PROVIDED ENTRIES -
________
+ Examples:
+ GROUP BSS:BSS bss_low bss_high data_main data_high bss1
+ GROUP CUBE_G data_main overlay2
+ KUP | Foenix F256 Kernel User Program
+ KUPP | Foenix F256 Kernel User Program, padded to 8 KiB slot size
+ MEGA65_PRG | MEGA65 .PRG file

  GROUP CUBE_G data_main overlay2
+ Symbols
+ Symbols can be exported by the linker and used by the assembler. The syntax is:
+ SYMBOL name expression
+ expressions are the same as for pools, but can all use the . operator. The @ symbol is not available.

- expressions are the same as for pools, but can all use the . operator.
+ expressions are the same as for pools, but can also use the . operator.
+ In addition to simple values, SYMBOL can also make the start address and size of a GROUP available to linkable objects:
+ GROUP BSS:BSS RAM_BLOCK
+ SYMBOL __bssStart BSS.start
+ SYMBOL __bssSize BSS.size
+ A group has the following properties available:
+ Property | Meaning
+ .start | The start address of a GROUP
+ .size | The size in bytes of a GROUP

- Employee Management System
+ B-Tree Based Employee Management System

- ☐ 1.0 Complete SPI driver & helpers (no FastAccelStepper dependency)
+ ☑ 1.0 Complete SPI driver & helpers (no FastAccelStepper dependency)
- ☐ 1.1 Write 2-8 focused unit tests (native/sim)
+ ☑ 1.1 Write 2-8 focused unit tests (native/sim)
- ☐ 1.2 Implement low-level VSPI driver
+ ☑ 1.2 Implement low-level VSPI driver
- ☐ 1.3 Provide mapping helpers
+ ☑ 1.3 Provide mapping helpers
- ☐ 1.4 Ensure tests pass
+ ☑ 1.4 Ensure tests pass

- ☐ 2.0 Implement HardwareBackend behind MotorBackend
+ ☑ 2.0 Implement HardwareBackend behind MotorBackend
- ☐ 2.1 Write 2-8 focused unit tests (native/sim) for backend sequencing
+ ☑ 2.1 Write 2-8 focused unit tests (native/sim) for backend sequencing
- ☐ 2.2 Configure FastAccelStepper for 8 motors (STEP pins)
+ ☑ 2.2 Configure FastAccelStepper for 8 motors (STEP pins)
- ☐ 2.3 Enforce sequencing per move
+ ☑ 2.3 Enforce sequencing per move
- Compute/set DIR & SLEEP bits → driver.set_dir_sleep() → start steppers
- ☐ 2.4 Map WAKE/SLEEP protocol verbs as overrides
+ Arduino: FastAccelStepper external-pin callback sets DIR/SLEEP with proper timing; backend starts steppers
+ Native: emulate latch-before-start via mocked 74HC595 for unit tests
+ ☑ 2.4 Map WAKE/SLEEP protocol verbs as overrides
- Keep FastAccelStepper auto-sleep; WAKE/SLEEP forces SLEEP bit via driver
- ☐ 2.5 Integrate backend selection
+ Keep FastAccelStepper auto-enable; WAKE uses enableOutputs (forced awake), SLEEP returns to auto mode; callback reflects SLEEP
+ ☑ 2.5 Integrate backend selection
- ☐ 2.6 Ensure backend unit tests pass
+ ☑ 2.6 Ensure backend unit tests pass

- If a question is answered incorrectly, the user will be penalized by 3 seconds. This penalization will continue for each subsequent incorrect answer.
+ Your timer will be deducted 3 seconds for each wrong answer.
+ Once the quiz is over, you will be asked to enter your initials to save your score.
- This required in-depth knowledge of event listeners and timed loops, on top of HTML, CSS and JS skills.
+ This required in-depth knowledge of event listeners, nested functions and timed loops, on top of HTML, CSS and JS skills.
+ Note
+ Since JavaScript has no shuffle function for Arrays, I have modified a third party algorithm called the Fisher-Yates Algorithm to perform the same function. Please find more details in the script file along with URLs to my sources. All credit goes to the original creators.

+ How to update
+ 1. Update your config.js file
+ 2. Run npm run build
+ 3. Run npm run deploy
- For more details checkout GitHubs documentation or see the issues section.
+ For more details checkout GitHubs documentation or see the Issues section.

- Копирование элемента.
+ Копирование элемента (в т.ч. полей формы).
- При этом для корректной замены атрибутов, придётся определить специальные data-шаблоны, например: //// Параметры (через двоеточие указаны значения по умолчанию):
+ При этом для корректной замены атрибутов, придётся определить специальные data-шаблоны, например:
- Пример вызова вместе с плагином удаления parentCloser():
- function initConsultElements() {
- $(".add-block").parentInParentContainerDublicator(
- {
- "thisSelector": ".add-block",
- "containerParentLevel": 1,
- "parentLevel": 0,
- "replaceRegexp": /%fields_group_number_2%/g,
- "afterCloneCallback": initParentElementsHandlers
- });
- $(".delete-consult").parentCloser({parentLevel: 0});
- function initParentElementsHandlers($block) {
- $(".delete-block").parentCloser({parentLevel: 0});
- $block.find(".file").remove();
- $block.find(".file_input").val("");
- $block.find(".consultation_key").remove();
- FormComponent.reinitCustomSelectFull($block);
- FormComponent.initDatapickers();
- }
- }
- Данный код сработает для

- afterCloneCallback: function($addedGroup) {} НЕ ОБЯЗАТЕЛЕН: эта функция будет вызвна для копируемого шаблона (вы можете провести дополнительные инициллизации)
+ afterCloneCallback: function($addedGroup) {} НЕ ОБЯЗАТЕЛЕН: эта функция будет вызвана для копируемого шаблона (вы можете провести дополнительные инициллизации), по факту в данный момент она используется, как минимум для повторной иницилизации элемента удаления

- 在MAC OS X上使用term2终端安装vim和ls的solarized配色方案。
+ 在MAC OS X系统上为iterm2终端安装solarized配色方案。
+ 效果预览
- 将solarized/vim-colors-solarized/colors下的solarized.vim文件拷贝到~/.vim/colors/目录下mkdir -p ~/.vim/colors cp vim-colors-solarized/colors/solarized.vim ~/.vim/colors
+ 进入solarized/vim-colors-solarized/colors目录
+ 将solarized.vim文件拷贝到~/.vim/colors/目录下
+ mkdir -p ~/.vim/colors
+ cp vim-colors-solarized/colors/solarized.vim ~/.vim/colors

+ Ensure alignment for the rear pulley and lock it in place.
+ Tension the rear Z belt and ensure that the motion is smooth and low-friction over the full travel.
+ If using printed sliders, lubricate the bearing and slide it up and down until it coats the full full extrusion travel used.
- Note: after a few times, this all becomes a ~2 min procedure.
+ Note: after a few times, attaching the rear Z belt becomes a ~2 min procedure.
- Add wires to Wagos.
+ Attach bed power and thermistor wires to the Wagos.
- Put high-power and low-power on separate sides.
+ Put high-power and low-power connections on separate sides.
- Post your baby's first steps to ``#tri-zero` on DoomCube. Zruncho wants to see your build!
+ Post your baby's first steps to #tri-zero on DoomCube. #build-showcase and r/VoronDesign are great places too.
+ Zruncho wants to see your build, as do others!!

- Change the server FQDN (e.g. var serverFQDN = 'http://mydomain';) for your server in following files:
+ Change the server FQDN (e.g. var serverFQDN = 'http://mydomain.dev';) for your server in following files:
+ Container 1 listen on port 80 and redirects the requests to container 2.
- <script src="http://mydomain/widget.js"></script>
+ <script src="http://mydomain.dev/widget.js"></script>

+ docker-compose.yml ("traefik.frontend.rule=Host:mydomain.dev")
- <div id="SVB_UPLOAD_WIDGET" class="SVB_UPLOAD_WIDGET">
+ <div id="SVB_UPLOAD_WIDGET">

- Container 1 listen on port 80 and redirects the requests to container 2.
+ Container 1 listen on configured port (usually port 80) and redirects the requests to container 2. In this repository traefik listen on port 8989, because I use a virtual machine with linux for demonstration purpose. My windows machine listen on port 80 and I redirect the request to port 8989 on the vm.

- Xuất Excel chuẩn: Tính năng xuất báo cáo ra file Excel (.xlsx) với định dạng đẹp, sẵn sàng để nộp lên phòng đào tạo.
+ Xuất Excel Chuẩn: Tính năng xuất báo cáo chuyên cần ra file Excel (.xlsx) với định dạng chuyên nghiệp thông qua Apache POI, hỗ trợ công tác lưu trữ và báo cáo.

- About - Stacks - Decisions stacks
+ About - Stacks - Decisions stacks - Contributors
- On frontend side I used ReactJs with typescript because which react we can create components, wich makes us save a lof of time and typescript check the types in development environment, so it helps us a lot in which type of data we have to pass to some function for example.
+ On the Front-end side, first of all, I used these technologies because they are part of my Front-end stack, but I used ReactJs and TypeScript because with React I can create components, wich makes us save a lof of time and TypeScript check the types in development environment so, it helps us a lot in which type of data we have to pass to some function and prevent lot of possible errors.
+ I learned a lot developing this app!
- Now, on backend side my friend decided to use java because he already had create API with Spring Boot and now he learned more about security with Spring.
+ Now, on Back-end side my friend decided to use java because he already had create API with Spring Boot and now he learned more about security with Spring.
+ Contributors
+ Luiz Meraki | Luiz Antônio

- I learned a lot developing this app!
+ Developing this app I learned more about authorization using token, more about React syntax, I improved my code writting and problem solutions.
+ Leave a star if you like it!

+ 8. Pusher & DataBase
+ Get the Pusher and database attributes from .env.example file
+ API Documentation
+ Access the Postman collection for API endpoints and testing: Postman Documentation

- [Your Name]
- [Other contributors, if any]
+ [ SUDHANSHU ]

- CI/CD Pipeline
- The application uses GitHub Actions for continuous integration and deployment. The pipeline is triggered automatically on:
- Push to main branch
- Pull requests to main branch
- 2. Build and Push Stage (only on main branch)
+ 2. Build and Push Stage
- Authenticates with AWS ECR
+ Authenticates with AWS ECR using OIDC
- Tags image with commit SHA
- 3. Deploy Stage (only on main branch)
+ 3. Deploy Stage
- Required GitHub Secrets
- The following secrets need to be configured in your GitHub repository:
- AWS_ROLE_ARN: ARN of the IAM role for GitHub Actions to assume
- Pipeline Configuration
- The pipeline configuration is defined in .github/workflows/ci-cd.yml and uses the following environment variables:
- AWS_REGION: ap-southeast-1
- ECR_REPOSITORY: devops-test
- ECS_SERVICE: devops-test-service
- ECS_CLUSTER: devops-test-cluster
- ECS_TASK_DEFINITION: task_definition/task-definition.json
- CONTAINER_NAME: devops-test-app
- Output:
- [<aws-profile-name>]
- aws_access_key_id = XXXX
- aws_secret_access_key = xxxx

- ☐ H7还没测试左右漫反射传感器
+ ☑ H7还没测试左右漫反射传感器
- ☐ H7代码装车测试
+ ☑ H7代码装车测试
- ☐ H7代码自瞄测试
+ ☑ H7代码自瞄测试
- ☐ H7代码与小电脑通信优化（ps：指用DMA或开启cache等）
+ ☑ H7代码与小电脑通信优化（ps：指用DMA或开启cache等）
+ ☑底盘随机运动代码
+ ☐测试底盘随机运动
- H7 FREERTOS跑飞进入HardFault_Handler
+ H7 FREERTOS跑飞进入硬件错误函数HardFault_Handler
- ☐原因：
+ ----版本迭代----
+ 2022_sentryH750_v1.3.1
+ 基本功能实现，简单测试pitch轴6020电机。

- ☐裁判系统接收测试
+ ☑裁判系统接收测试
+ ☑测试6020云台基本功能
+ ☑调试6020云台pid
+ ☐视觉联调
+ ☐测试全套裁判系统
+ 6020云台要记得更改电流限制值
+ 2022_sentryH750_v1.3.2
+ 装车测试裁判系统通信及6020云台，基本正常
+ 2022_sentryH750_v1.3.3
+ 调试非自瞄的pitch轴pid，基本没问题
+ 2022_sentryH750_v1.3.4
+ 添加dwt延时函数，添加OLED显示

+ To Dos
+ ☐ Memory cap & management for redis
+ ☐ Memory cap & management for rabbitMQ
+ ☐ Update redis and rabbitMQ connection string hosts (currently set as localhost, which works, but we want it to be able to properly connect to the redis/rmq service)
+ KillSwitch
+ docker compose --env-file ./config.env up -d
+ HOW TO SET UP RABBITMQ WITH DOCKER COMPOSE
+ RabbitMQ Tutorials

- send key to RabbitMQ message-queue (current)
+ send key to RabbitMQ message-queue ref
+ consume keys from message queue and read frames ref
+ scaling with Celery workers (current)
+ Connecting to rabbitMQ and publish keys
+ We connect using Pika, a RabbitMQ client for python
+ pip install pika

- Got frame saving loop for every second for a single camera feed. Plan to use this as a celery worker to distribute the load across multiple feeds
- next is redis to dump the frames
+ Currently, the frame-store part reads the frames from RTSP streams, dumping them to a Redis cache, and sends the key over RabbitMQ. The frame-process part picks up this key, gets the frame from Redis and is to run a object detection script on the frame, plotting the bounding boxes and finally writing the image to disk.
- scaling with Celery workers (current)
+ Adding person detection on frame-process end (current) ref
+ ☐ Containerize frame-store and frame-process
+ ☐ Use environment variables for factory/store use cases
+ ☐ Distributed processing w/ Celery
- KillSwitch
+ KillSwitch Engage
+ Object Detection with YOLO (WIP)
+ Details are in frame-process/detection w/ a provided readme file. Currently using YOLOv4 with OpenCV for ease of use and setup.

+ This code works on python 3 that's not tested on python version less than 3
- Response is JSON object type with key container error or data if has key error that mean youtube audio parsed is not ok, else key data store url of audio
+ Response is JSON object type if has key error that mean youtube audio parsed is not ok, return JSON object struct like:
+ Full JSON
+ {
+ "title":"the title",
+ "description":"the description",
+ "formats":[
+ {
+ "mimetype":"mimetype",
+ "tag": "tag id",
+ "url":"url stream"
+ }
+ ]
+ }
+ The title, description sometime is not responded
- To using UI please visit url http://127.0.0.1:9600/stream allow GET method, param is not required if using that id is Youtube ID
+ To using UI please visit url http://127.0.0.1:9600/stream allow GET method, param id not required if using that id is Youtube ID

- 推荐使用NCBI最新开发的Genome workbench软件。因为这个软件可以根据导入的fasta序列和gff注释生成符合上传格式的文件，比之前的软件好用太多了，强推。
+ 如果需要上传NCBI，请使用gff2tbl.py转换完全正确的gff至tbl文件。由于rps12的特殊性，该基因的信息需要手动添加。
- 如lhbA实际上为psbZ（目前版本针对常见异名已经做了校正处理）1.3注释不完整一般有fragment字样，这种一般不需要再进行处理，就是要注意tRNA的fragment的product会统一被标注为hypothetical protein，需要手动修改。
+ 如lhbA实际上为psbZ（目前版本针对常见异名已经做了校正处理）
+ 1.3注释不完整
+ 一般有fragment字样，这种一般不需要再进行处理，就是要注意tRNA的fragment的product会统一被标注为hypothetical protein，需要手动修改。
________
REQUIRED ACTION -
Reproduce only the lines above, starting at the line with "npm run build" and ending at the line with "it in place.", exactly as written.

ANSWER -
+ 2. Run npm run build
+ 3. Run npm run deploy
- For more details checkout GitHubs documentation or see the issues section.
+ For more details checkout GitHubs documentation or see the Issues section.

- Копирование элемента.
+ Копирование элемента (в т.ч. полей формы).
- При этом для корректной замены атрибутов, придётся определить специальные data-шаблоны, например: //// Параметры (через двоеточие указаны значения по умолчанию):
+ При этом для корректной замены атрибутов, придётся определить специальные data-шаблоны, например:
- Пример вызова вместе с плагином удаления parentCloser():
- function initConsultElements() {
- $(".add-block").parentInParentContainerDublicator(
- {
- "thisSelector": ".add-block",
- "containerParentLevel": 1,
- "parentLevel": 0,
- "replaceRegexp": /%fields_group_number_2%/g,
- "afterCloneCallback": initParentElementsHandlers
- });
- $(".delete-consult").parentCloser({parentLevel: 0});
- function initParentElementsHandlers($block) {
- $(".delete-block").parentCloser({parentLevel: 0});
- $block.find(".file").remove();
- $block.find(".file_input").val("");
- $block.find(".consultation_key").remove();
- FormComponent.reinitCustomSelectFull($block);
- FormComponent.initDatapickers();
- }
- }
- Данный код сработает для

- afterCloneCallback: function($addedGroup) {} НЕ ОБЯЗАТЕЛЕН: эта функция будет вызвна для копируемого шаблона (вы можете провести дополнительные инициллизации)
+ afterCloneCallback: function($addedGroup) {} НЕ ОБЯЗАТЕЛЕН: эта функция будет вызвана для копируемого шаблона (вы можете провести дополнительные инициллизации), по факту в данный момент она используется, как минимум для повторной иницилизации элемента удаления

- 在MAC OS X上使用term2终端安装vim和ls的solarized配色方案。
+ 在MAC OS X系统上为iterm2终端安装solarized配色方案。
+ 效果预览
- 将solarized/vim-colors-solarized/colors下的solarized.vim文件拷贝到~/.vim/colors/目录下mkdir -p ~/.vim/colors cp vim-colors-solarized/colors/solarized.vim ~/.vim/colors
+ 进入solarized/vim-colors-solarized/colors目录
+ 将solarized.vim文件拷贝到~/.vim/colors/目录下
+ mkdir -p ~/.vim/colors
+ cp vim-colors-solarized/colors/solarized.vim ~/.vim/colors

+ Ensure alignment for the rear pulley and lock it in place.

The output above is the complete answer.